Home Los Angeles News Is this good for baseball? Part II: The Padres’ spending spree

Is this good for baseball? Part II: The Padres’ spending spree

Is this good for baseball? Part II: The Padres’ spending spree

At the risk of sounding hypocritical, I’ve been feeling hypocritical lately.

In December, I used this space to question several facets of the Atlanta Braves’ strategy to sign nine of their young players to long-term contracts – really long-term contracts – that can prevent most of them from reaching free agency until 2029 at the earliest.

I didn’t hate the spending spree for the people in Atlanta: the front office, the players and, mostly, the fans. For a generation too young to invest in a Greg Maddux, Tom Glavine or John Smoltz jersey, now is their chance to reserve space on a new, nascent bandwagon. For fans of the other 29 teams – unless you’re the type of psycho who pines for the reserve clause – the trend isn’t an unqualified positive.

My sense of hypocrisy crept in when the San Diego Padres recently extended the contract of star third baseman Manny Machado. The 11-year, $350 million pact delays Machado’s free agency until 2033, and will prevent every team who loses the forthcoming Shohei Ohtani sweepstakes from signing an All-Star position player next winter.

In the Padres’ team store, much like in Atlanta, a Machado jersey isn’t the only hot item. Fernando Tatis Jr. is under contract until 2034, Xander Bogaerts until 2033, Yu Darvish until 2028, Joe Musgrove until 2027.

In a literal sense, the difference between Atlanta’s “Core 9” and San Diego’s “Core 5” is, well, four. (Three if the Padres are able to sign star outfielder Juan Soto to a long-term extension.) It seems difficult to be a fan of what one team is doing and not the other. If the Braves’ strategy is a net negative for the fans of most major league teams, whither goest the Padres?

Call me a hypocrite, but I can’t wait to find out.

According to Nielsen, San Diego is the 30th-largest media market in North America, ranking behind Triple-A cities like Salt Lake City, Nashville, Indianapolis, Raleigh and Charlotte. The idea that a team in San Diego could not merely compete for playoff berths and championships in an uncapped league like MLB, but spend its way into contention like a big-market behemoth, is a novelty.
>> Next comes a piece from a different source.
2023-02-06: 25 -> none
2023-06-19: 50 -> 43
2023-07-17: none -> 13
Excluding potential contract options and competitive-balance taxes, San Diego has more than $1.5 billion in salary commitments beyond this year. The New York Yankees have $1.2 billion, the Mets a bit less than $1 billion. For most of baseball history, this would have been unfathomable.
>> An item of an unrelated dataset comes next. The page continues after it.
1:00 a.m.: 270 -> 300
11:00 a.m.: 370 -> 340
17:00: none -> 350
Now it is not, thanks to the unique combination of unbridled ambitions and untapped wealth of the Padres’ majority owner, Peter Seidler. Seidler is spending as if the foreboding collapse of baseball’s Regional Sports Network-driven revenue model does not apply in San Diego. (It does.)

The beauty of sports is that we don’t have to reach to define the “real winners” and the “real losers.” The scores and the standings do it for us. The real winners of the Padres’ rapidly expanding budget are everyone involved with the franchise and its fans.

Accuse me of playing mental gymnastics, but I don’t think we can count the fans of 29 other teams among the “real losers” of the Padres’ newfound wealth.

Kansas City, Cincinnati, and Milwaukee all rank behind San Diego in terms of market size, according to Nielsen. Pittsburgh ranks just ahead. In places like these, the wisdom has gone unquestioned: mistake-free drafting and developing, and catching lightning in a bottle via trades and the free agent market, are a front office’s only means for putting a contending baseball team on the field.

If ever there were a rule waiting for an exception, it was this one. The Padres’ new trajectory represents a new glimmer of hope for fans of small-market teams everywhere. Amid unusual revenue-stream chaos, and the usual complaints about revenue disparities among owners, Seidler has made no excuses for his team’s payroll – quite the opposite, in fact.

You don’t have to sympathize with Padres fans to appreciate what this means. Five division titles and no World Series championships in 54 seasons suggests some measure of success is overdue in San Diego, but this is about more than one team. It’s about shredding the veil of secrecy that separates what the public knows about players’ income (quite a lot) and owners’ income (almost nothing). Seidler’s spending spree suggests there is much more available in other small-market coffers around MLB.

Maybe the impetus was the Padres’ championship drought, or the NFL’s Chargers leaving for Los Angeles, or the need to spend big to compete with the perennially contending Dodgers. (Don’t discount the Mets’ big-spending habits as a driving factor in Atlanta, either.)

Whatever the case, it is not too much for fans of small-market teams to insist their owner put a winning team on the field by whatever means necessary. The means are available in San Diego now, and that is great news for baseball.